[Your instructions]
Although the records contain pictures, none belong in the copy: restate word for word only the lines from the one with "- /nginx/vhosts/$subdomain/g" through the one with "- /nginx/vhosts/$subdomain/fronts/存放租户启用的组件服务清单", both included.

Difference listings
------------------------

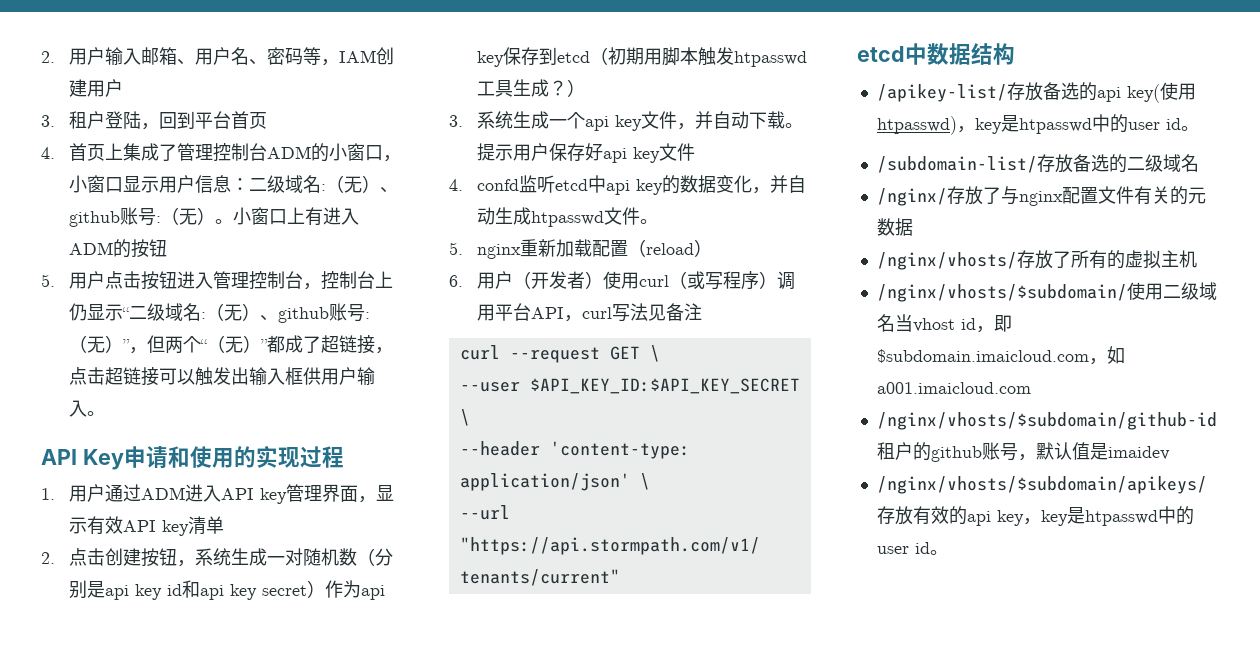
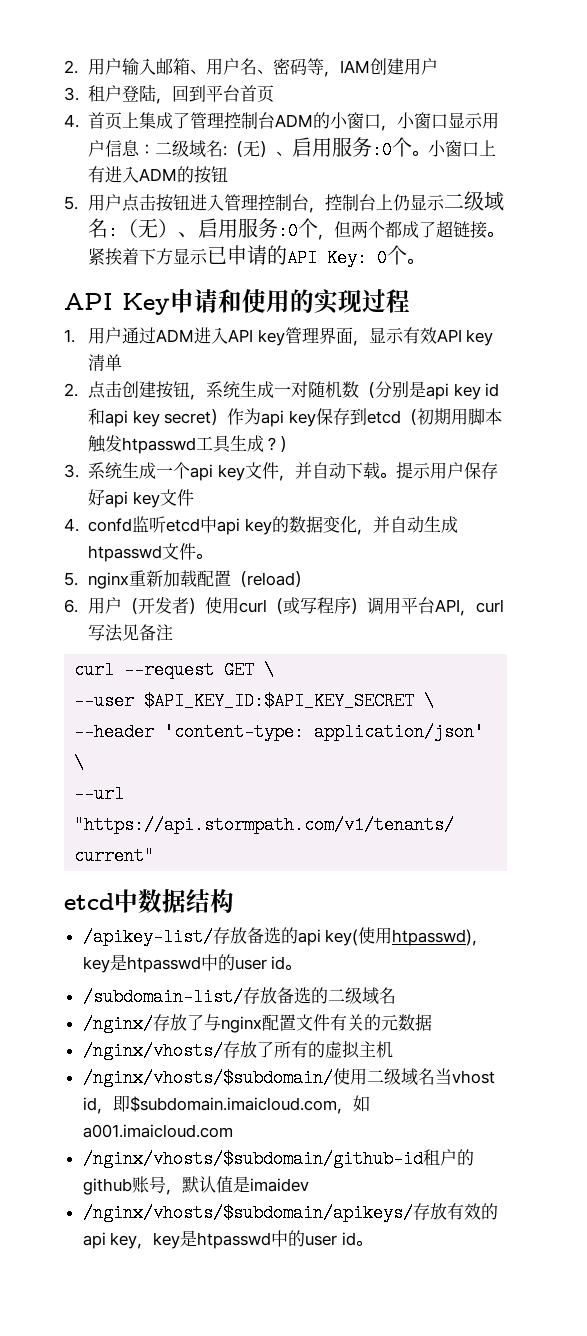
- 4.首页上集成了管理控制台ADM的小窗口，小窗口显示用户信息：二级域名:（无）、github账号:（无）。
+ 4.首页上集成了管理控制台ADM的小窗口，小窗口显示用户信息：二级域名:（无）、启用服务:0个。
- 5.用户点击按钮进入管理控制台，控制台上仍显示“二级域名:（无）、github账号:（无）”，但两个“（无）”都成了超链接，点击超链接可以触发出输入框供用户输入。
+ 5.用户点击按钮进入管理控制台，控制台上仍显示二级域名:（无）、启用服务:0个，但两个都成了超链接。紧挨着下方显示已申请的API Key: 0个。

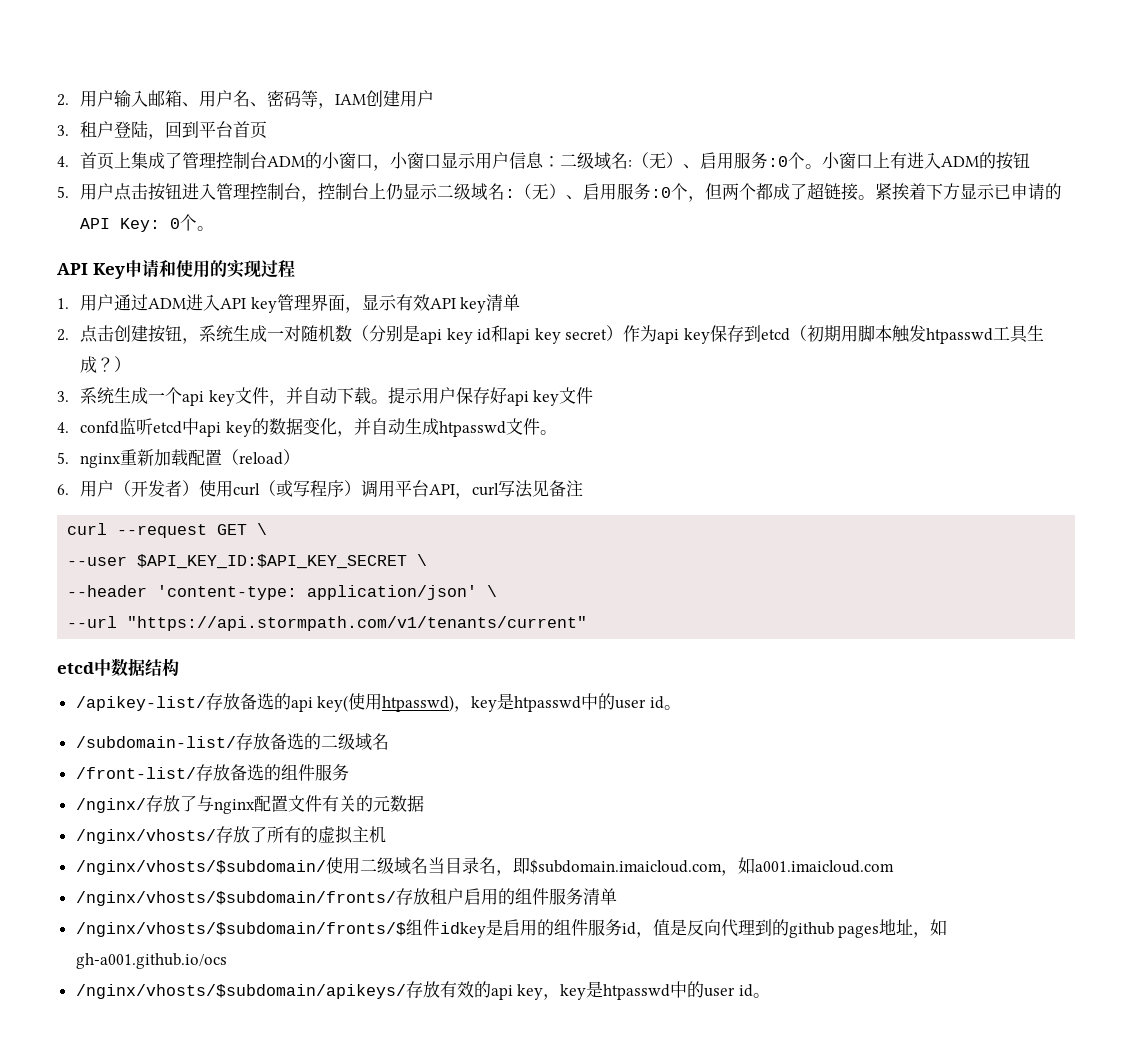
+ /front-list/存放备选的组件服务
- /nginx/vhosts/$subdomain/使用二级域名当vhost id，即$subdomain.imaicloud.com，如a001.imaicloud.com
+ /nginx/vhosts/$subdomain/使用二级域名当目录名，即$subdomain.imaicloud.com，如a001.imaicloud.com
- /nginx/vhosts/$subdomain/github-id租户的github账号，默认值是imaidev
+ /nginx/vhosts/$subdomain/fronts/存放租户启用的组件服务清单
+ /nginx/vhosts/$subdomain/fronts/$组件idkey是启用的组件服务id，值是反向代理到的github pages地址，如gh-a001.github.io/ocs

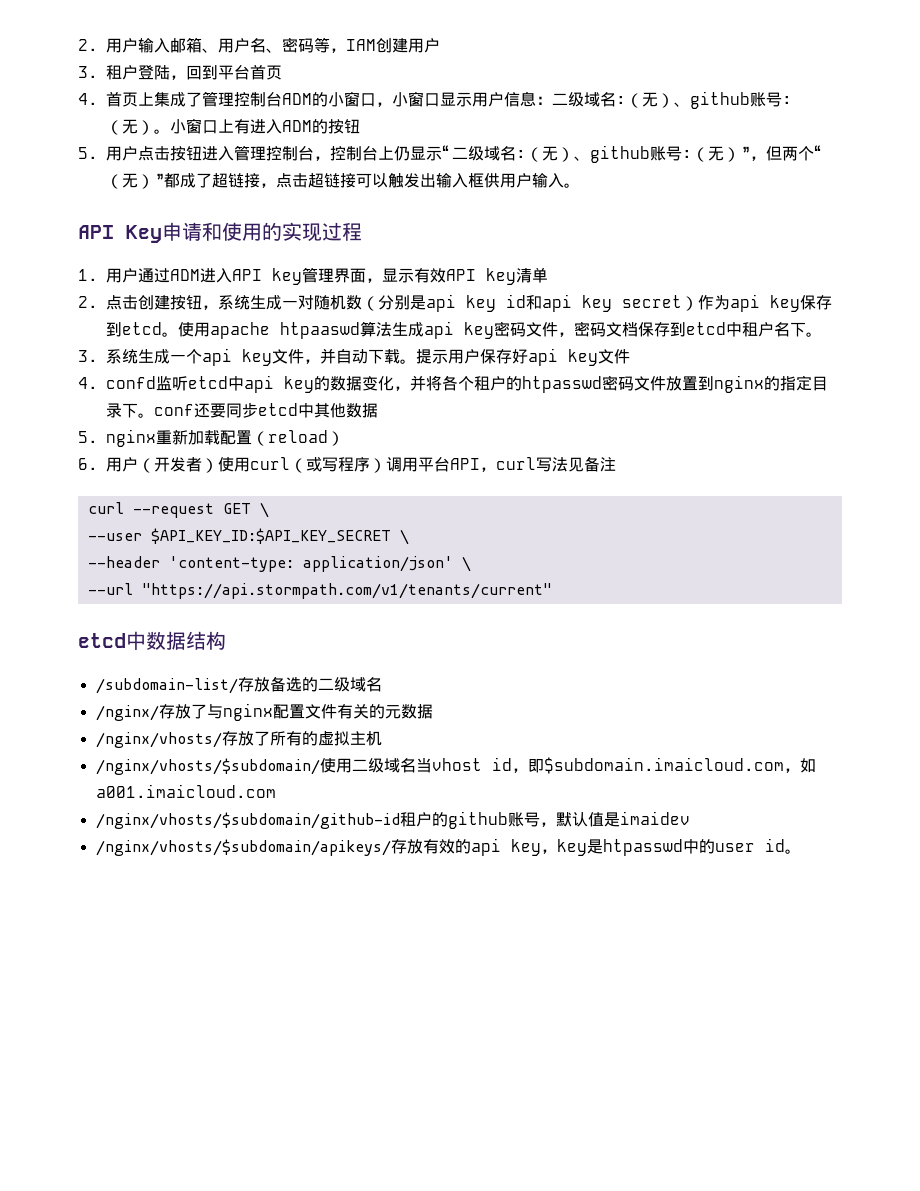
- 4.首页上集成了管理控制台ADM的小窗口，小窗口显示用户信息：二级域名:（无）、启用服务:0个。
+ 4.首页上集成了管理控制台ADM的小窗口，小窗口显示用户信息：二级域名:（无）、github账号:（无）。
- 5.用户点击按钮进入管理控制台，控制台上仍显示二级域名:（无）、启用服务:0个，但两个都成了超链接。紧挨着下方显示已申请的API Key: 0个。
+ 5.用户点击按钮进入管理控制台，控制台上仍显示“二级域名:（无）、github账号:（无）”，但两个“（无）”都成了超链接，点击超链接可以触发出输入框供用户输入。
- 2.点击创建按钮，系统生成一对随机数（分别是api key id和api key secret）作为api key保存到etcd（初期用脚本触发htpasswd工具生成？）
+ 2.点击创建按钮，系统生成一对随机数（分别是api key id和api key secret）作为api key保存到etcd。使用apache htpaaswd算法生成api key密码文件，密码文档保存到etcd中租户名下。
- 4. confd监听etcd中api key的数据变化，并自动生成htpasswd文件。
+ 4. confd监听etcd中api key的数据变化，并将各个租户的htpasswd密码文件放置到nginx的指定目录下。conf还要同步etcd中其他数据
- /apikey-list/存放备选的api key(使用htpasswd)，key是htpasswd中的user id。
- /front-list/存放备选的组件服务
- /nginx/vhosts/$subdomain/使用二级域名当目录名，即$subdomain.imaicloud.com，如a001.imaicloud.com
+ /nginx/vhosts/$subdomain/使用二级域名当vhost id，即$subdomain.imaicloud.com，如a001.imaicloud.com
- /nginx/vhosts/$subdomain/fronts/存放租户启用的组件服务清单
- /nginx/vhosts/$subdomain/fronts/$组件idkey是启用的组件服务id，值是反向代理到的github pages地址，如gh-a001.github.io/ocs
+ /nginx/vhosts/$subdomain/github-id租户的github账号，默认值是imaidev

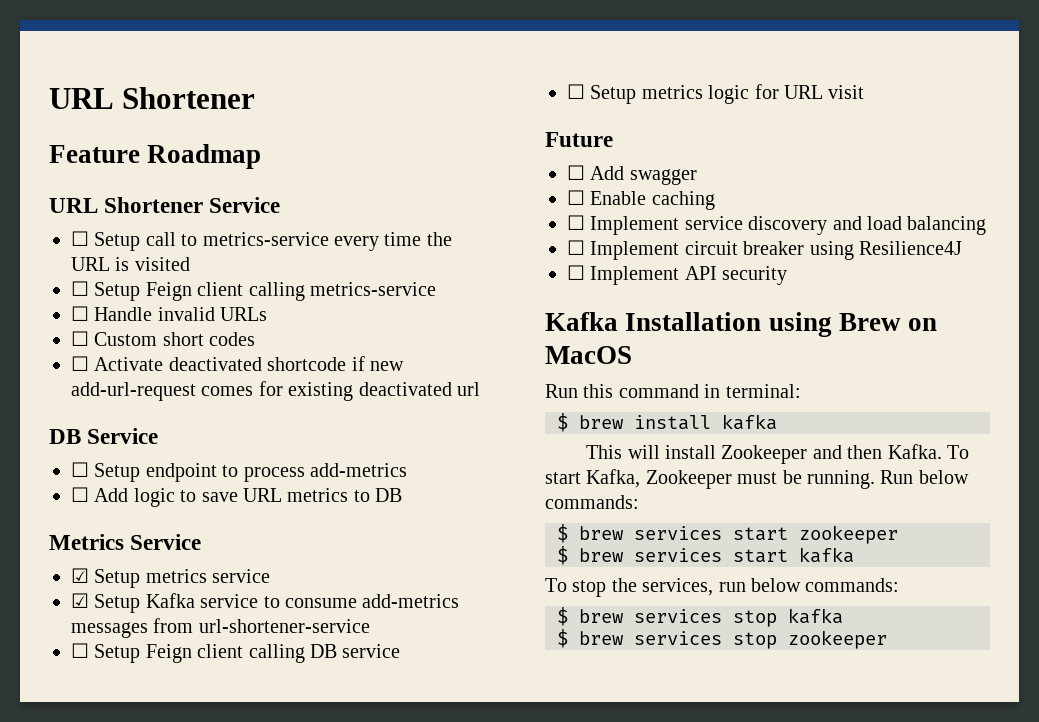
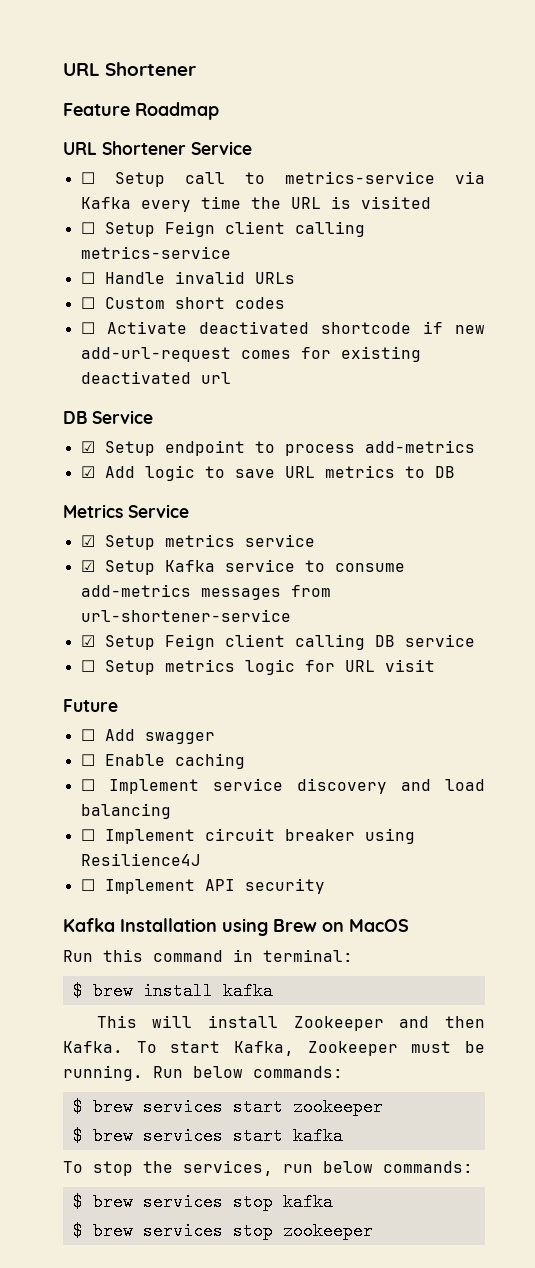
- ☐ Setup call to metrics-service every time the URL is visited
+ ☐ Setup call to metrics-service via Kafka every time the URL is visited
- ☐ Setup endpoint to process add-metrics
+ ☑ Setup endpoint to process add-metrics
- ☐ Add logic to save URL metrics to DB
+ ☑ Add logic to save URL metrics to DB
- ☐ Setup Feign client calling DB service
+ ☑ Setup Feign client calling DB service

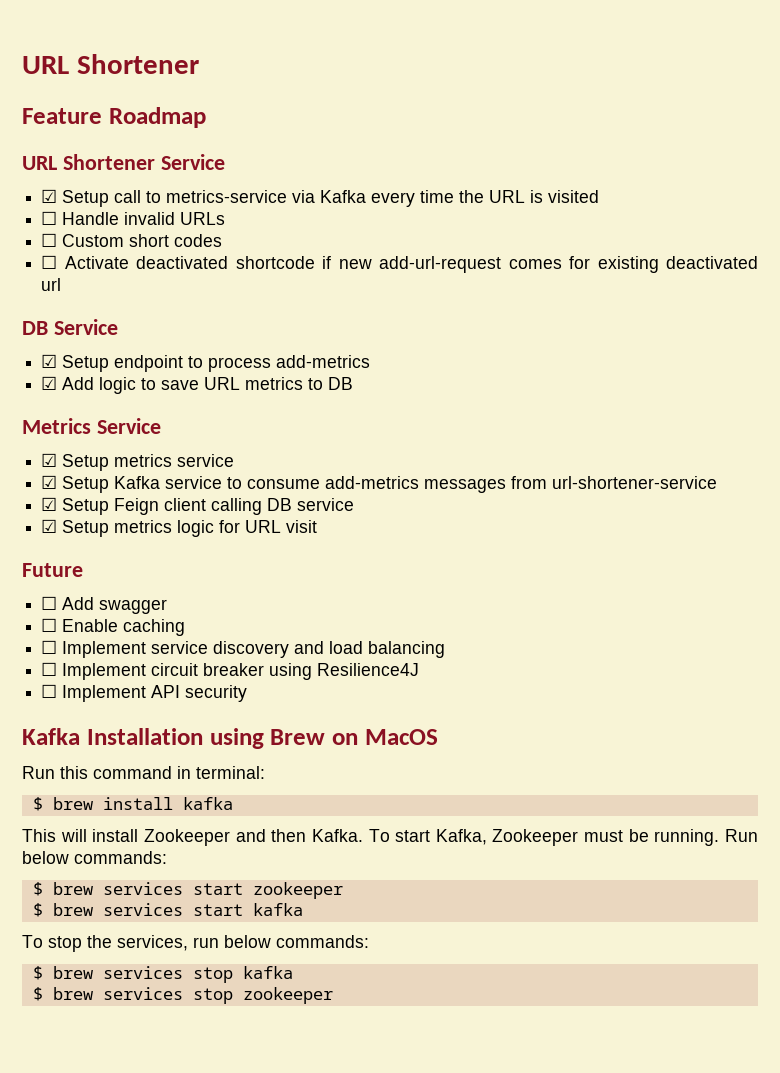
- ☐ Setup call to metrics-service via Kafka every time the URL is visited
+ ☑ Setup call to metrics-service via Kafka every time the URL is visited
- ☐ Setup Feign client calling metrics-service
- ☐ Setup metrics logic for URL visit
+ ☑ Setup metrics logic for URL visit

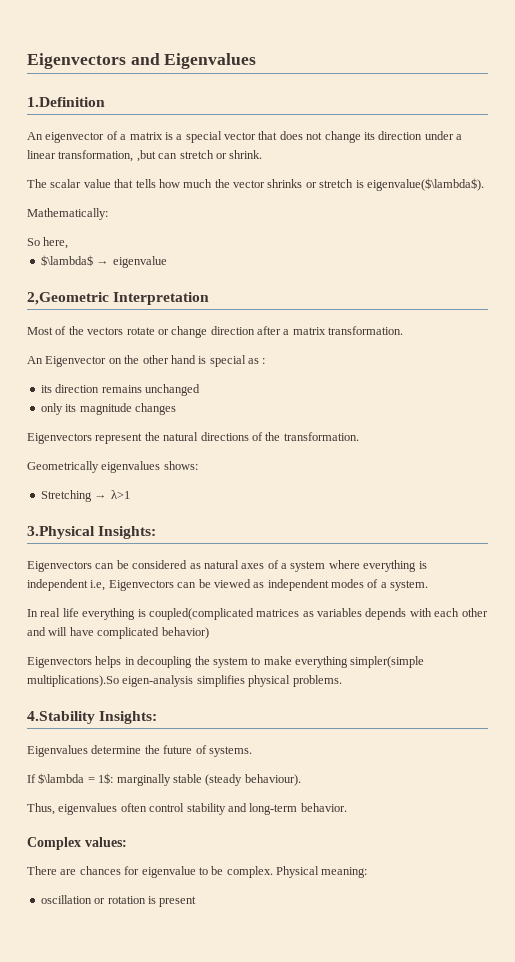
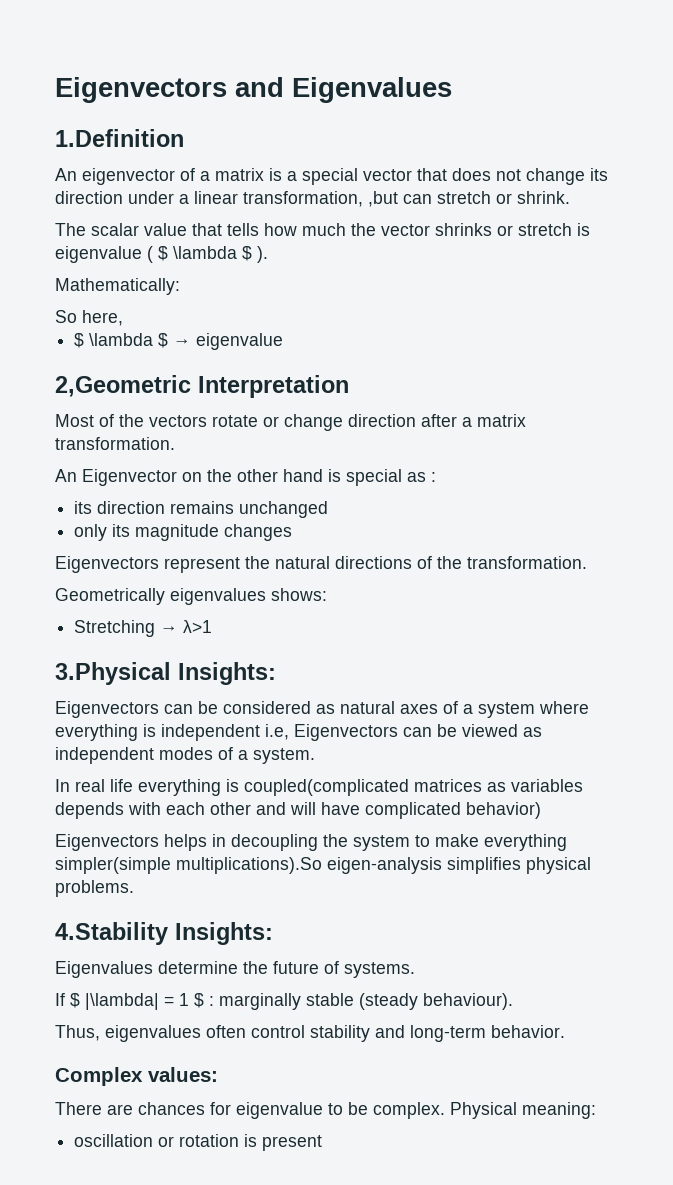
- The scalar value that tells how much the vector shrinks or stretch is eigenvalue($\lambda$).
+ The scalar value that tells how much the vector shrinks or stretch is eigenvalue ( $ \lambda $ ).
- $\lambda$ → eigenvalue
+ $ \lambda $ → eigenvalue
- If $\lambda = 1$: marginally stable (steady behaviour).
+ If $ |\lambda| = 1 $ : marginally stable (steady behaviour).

------------------------

[Answer section]
- /nginx/vhosts/$subdomain/github-id租户的github账号，默认值是imaidev
+ /nginx/vhosts/$subdomain/fronts/存放租户启用的组件服务清单
+ /nginx/vhosts/$subdomain/fronts/$组件idkey是启用的组件服务id，值是反向代理到的github pages地址，如gh-a001.github.io/ocs

- 4.首页上集成了管理控制台ADM的小窗口，小窗口显示用户信息：二级域名:（无）、启用服务:0个。
+ 4.首页上集成了管理控制台ADM的小窗口，小窗口显示用户信息：二级域名:（无）、github账号:（无）。
- 5.用户点击按钮进入管理控制台，控制台上仍显示二级域名:（无）、启用服务:0个，但两个都成了超链接。紧挨着下方显示已申请的API Key: 0个。
+ 5.用户点击按钮进入管理控制台，控制台上仍显示“二级域名:（无）、github账号:（无）”，但两个“（无）”都成了超链接，点击超链接可以触发出输入框供用户输入。
- 2.点击创建按钮，系统生成一对随机数（分别是api key id和api key secret）作为api key保存到etcd（初期用脚本触发htpasswd工具生成？）
+ 2.点击创建按钮，系统生成一对随机数（分别是api key id和api key secret）作为api key保存到etcd。使用apache htpaaswd算法生成api key密码文件，密码文档保存到etcd中租户名下。
- 4. confd监听etcd中api key的数据变化，并自动生成htpasswd文件。
+ 4. confd监听etcd中api key的数据变化，并将各个租户的htpasswd密码文件放置到nginx的指定目录下。conf还要同步etcd中其他数据
- /apikey-list/存放备选的api key(使用htpasswd)，key是htpasswd中的user id。
- /front-list/存放备选的组件服务
- /nginx/vhosts/$subdomain/使用二级域名当目录名，即$subdomain.imaicloud.com，如a001.imaicloud.com
+ /nginx/vhosts/$subdomain/使用二级域名当vhost id，即$subdomain.imaicloud.com，如a001.imaicloud.com
- /nginx/vhosts/$subdomain/fronts/存放租户启用的组件服务清单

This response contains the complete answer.